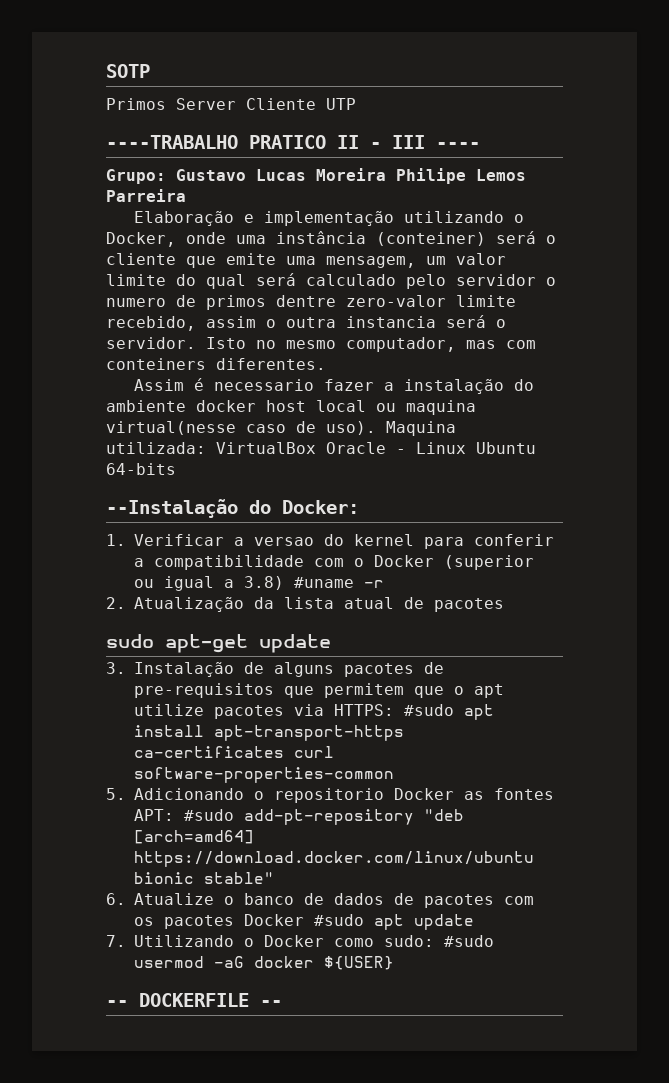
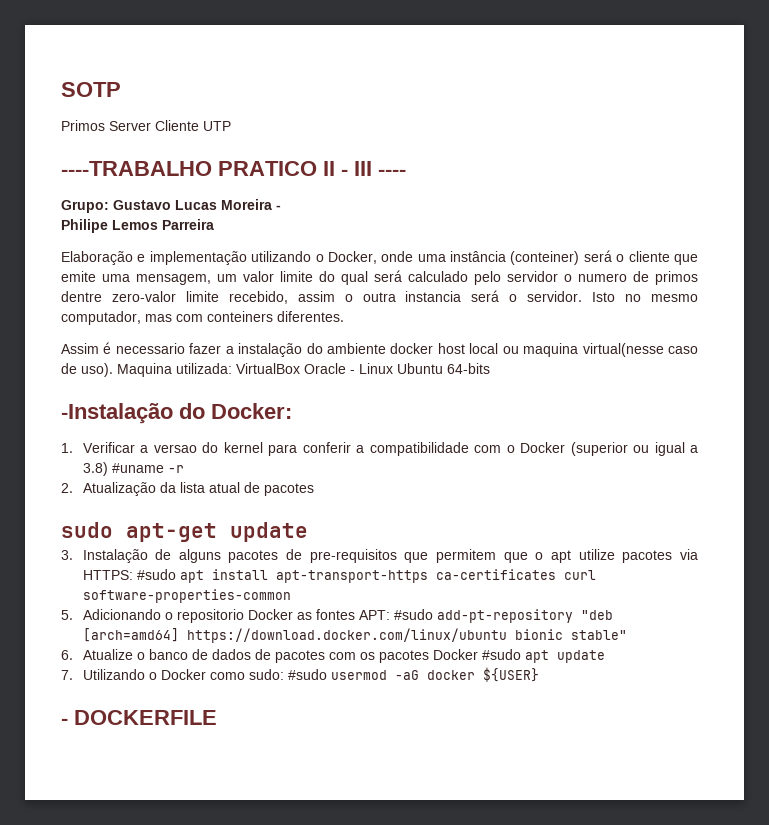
(386, 174) none -> [276,205,281,210] - //
[106,499,238,518] --Instalação -> [61,403,173,424] -Instalação
[106,993,282,1007] -- DOCKERFILE -- -> [61,710,217,725] - DOCKERFILE

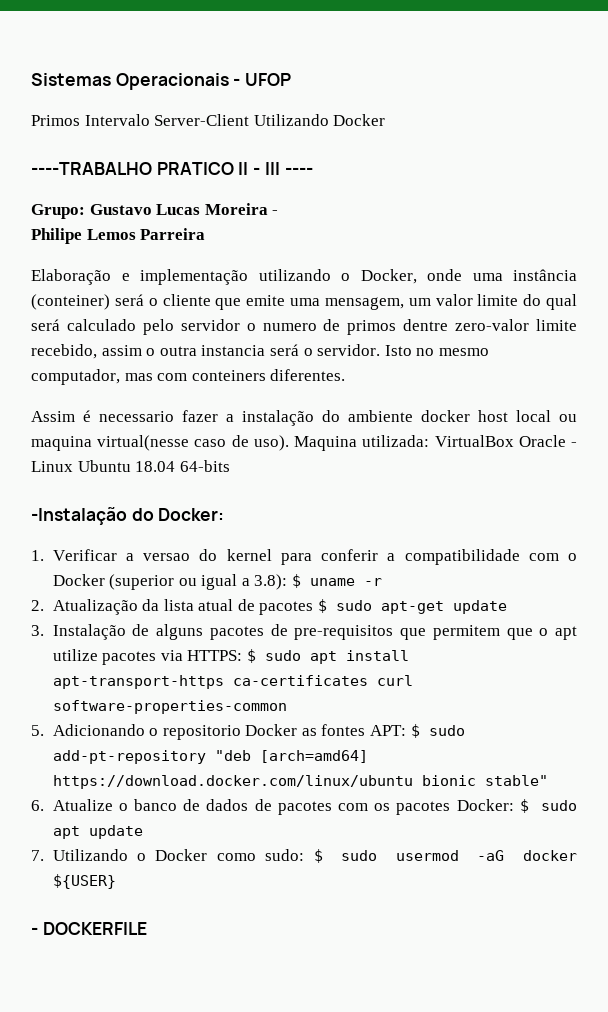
[61,82,121,97] [61,120,231,131] SOTP // Primos Server Cliente UTP -> [31,73,292,90] [31,114,386,126] Sistemas Operacionais - UFOP // Primos Intervalo Server-Client Utilizando Docker
(443, 368) none -> [135,461,176,472] 18.04
[82,462,164,476] 3.8) #uname -> [254,574,356,590] 3.8): $ uname
(314, 489) // -> [318,599,328,613] $
[136,569,176,580] #sudo -> [246,649,301,663] $ sudo
[393,609,433,620] #sudo -> [410,724,465,738] $ sudo
[432,649,521,660] Docker #sudo -> [456,799,578,813] Docker: $ sudo
[287,669,327,680] #sudo -> [313,849,378,863] $ sudo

*****

Copy all lines from the material that include "sudo".

[136,569,176,580] #sudo -> [246,649,301,663] $ sudo
[393,609,433,620] #sudo -> [410,724,465,738] $ sudo
[432,649,521,660] Docker #sudo -> [456,799,578,813] Docker: $ sudo
[287,669,327,680] #sudo -> [313,849,378,863] $ sudo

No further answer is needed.